I’d like to do this interactively in Action, without doing upstream stuff on the BG talent fills, so I can see quickly and fluidly how and where the shadows interact as I move the elements around.
I’ve tried some goofy front source stuff with no luck. The other route is the 3d shadow casters. But the casters involve setting everyting up in z-space, and I’d have less control over the precise look, masking and blending of the shadows.
Any ideas on a workaround for this? Any thoughts will be greatly appreciated.
I have done this in the shot below. I don’t exactly remember the amount of control I had, but for a short shot like this it worked great for me with cast shadows on different layers.

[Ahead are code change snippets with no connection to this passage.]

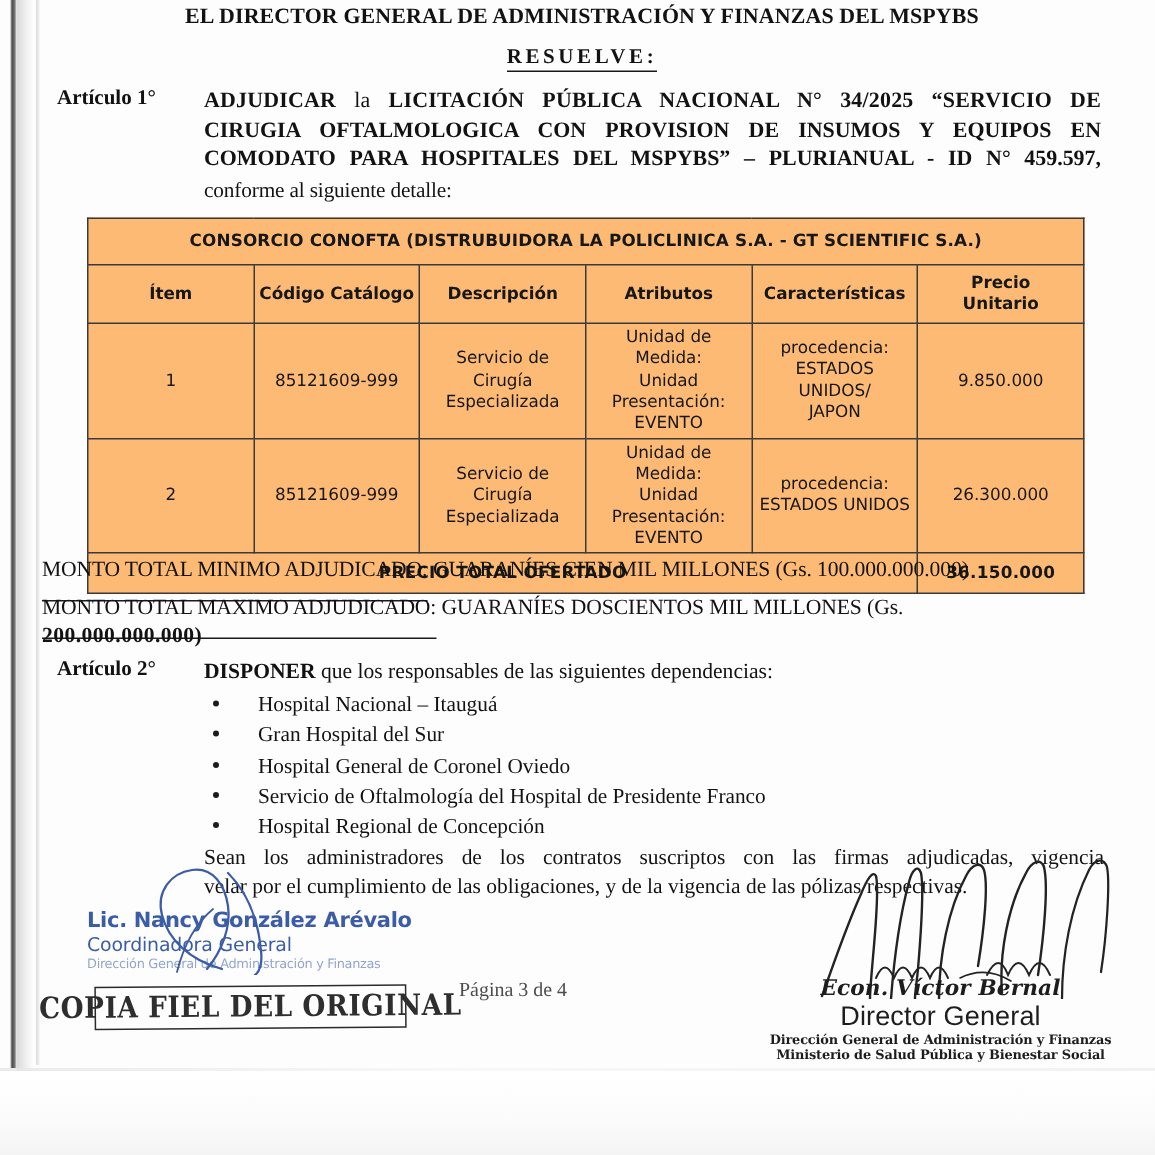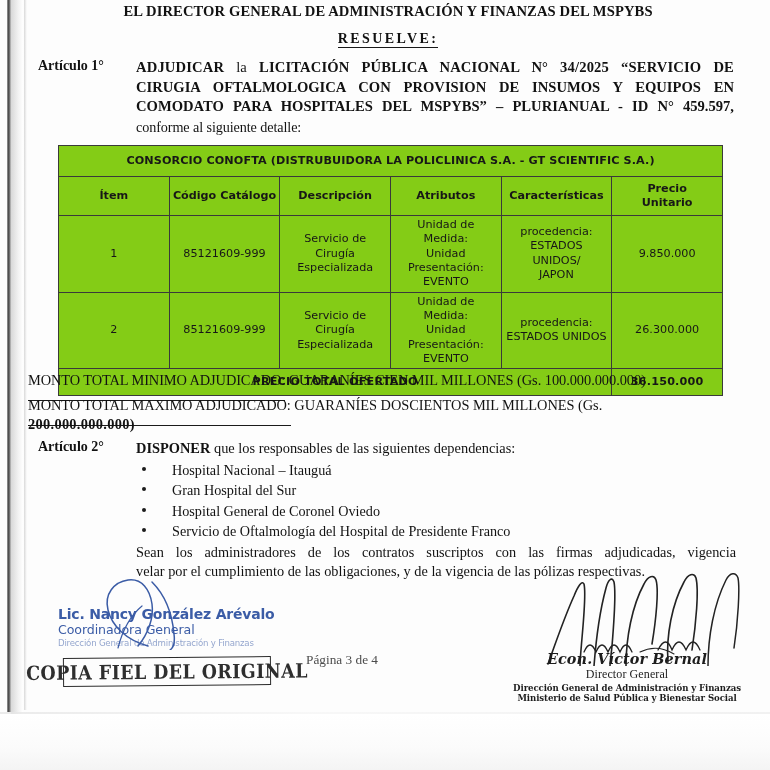--- a/index.html
+++ b/index.html
@@ -152,7 +152,7 @@
     border-collapse: collapse;
     font-family: "DejaVu Sans", "Liberation Sans", sans-serif;
     table-layout: fixed;
-    background: #84cc16;
+    background: #fdba74;
   }
   #offer-table td, #offer-table th {
     border: 1px solid #3a3a3a;

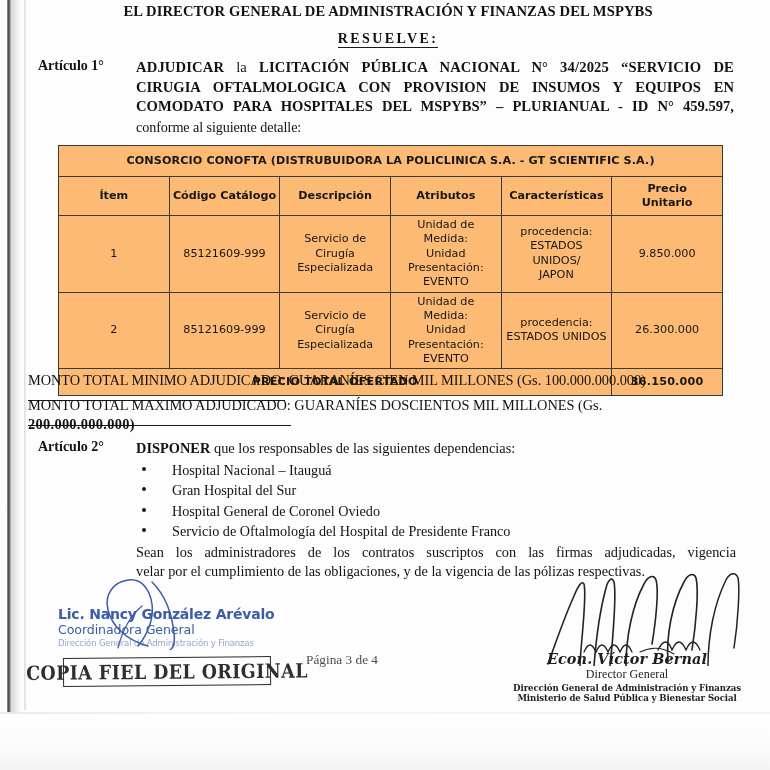--- a/index.html
+++ b/index.html
@@ -474,6 +474,7 @@
         <li><span class="bullet"></span><span>Gran Hospital del Sur</span></li>
         <li><span class="bullet"></span><span>Hospital General de Coronel Oviedo</span></li>
         <li><span class="bullet"></span><span>Servicio de Oftalmología del Hospital de Presidente Franco</span></li>
+        <li><span class="bullet"></span><span>Hospital Regional de Concepción</span></li>
       </ul>
       <div class="closing-par">
         <span class="l1">Sean los administradores de los contratos suscriptos con las firmas adjudicadas, vigencia</span>

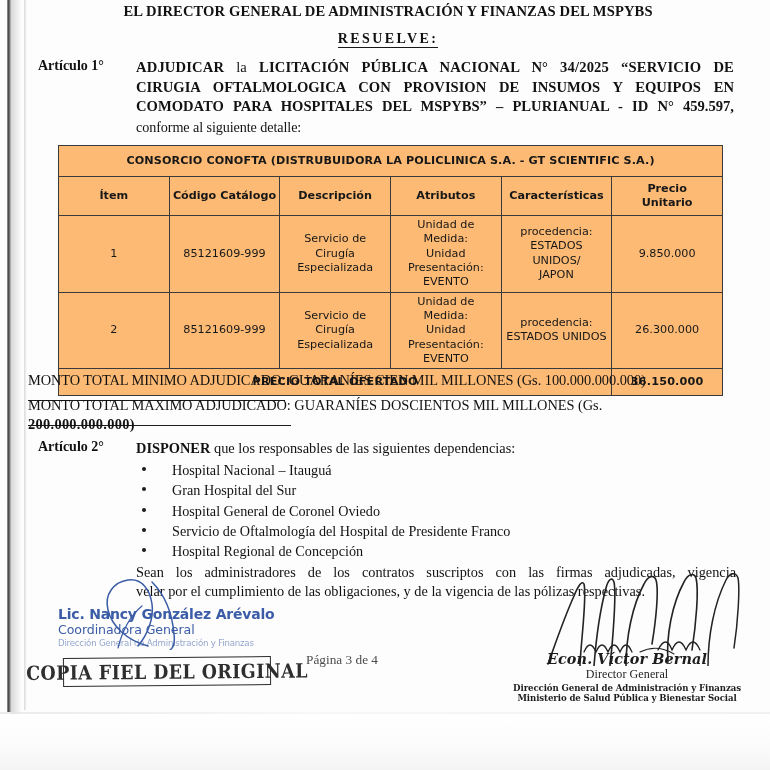--- a/index.html
+++ b/index.html
@@ -335,8 +335,8 @@
     letter-spacing: .1px;
   }
   #sig-right .role {
-    font-family: Liberation Serif, serif;
-    font-size: 12px;
+    font-family: Liberation Sans, sans-serif;
+    font-size: 18px;
     margin-top: 0px;
     letter-spacing: .1px;
   }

It does seem the shadow cast node should be able to do this, albeit you may need multiple action nodes to stack the rows. See here: https://www.youtube.com/watch?v=_MKiJb9ZwZA
A cheaper trick that might still work - in Action draw a loose mask around the FG actor (or recycle the alpha with some matte ops). Do a 1pt track on the FG actor and connect the mask to that with some erode & offset. Use this a matte for a color grade node on the BG actor. If you layer the actions appropriately no additional masking/roto should be needed.

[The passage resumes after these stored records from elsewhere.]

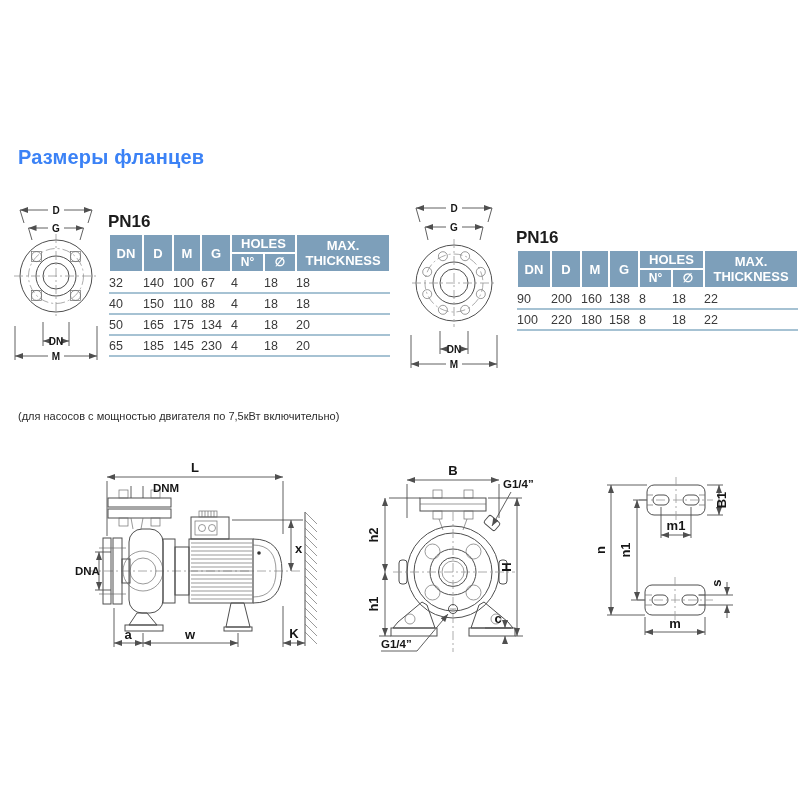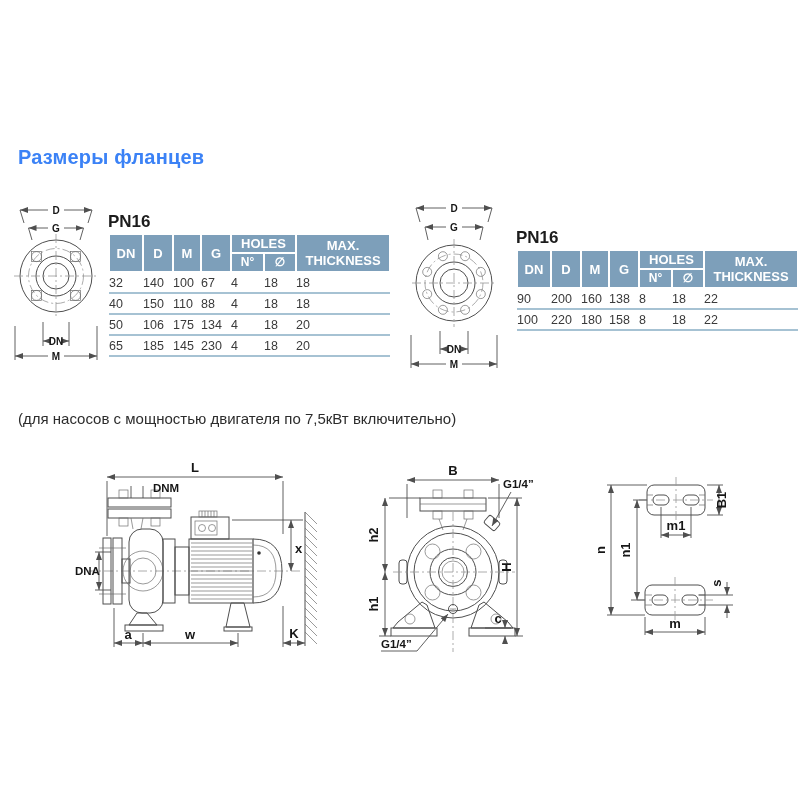--- a/index.html
+++ b/index.html
@@ -119,7 +119,7 @@
       </tr>
       <tr>
         <td>50</td>
-          <td>106</td>
+          <td>165</td>
           <td>175</td>
           <td>134</td>
           <td>4</td>

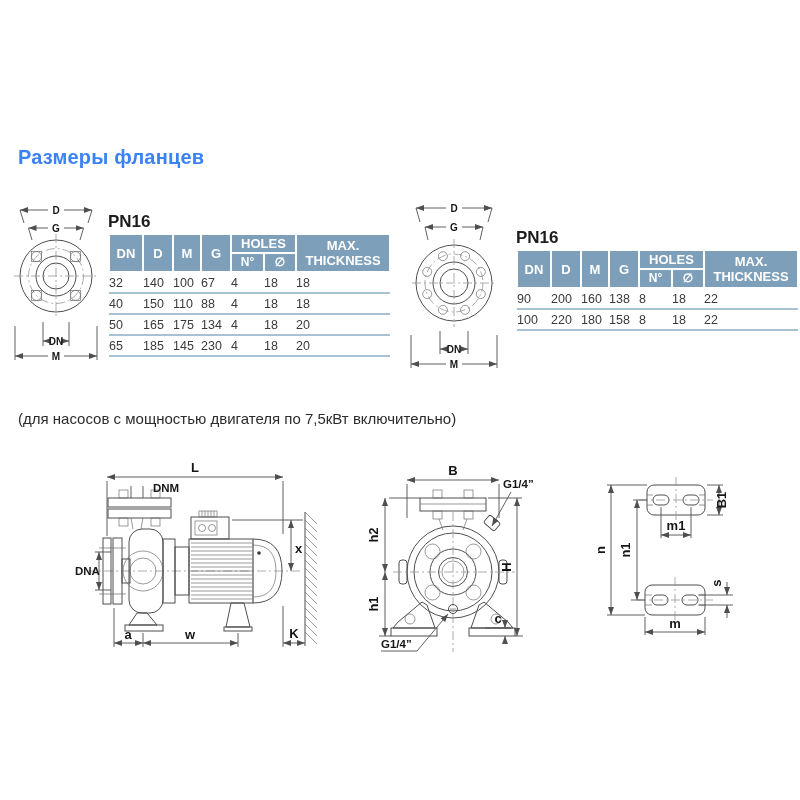--- a/index.html
+++ b/index.html
@@ -6,7 +6,7 @@
   body{width:800px;height:800px;position:relative;font-family:"Liberation Sans",sans-serif;overflow:hidden;}
   .abs{position:absolute;}
   .section-title{position:absolute;left:18px;margin:0;font-size:20px;font-weight:bold;color:#3b82f6;letter-spacing:.2px;text-align:right;}
-  .subtitle{position:absolute;left:18px;font-size:15px;color:#2c2c2c;}
+  .subtitle{position:absolute;left:18px;font-size:11px;color:#2c2c2c;}
   .pn-label{position:absolute;font-size:17px;font-weight:bold;color:#1c1c1c;}
   table.dim-table{position:absolute;border-collapse:collapse;table-layout:fixed;}
   table.dim-table th{background:#7d9fba;color:#fff;font-size:13px;font-weight:bold;border:2px solid #fff;padding:1px 0;text-align:center;line-height:15px;}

This wouldn’t have proper depth fall-off if the shadow hits multiple rows, or if the BG actors are big enough that their depth would be perciptle. But if you need to a quick cheat it’s worth a try.
I think it can be even simpler than that as shadow nodes work with layer priorities. Turn Z sort off and you just move the priorities around so that the shadow casts on all nodes that should be behind the parent surface .
You can set up some sort of control axis that an expression connects to each shadow axis so you have one global control node for the shadow cast. You can animate that if needed to reverse any camera move that affects the shadow positioning. You can use it or another control axis for transparency and softness.
Sometimes I think we can overcomplicate a situation such as this. However, the above won’t work if your shadows cast light on the ground as well as the people behind. Then there needs to be a 3D shadow cast used of course and it needs to be as complex as it needs to be.
Thanks, everyone.
Now I remember why I don’t rely on shadow casters. I finally got it set up and working ok, go to render, and it does not render. It’ll also just disappear from preview in Action, and i have to hide and unhide it several times for it to show up again. Hit render, and it will not render.
I remember that this was another tool that had issues from the beginning that were never addressed, and it is not a reliable tool.
I’m doing the poor man’s workaround by using selectives and tracked gmasks – but what a goofy thing to have to do for a tool that should just work. Not to mention that animating gmasks to keep the shape of a changing surface’s shape is laborious.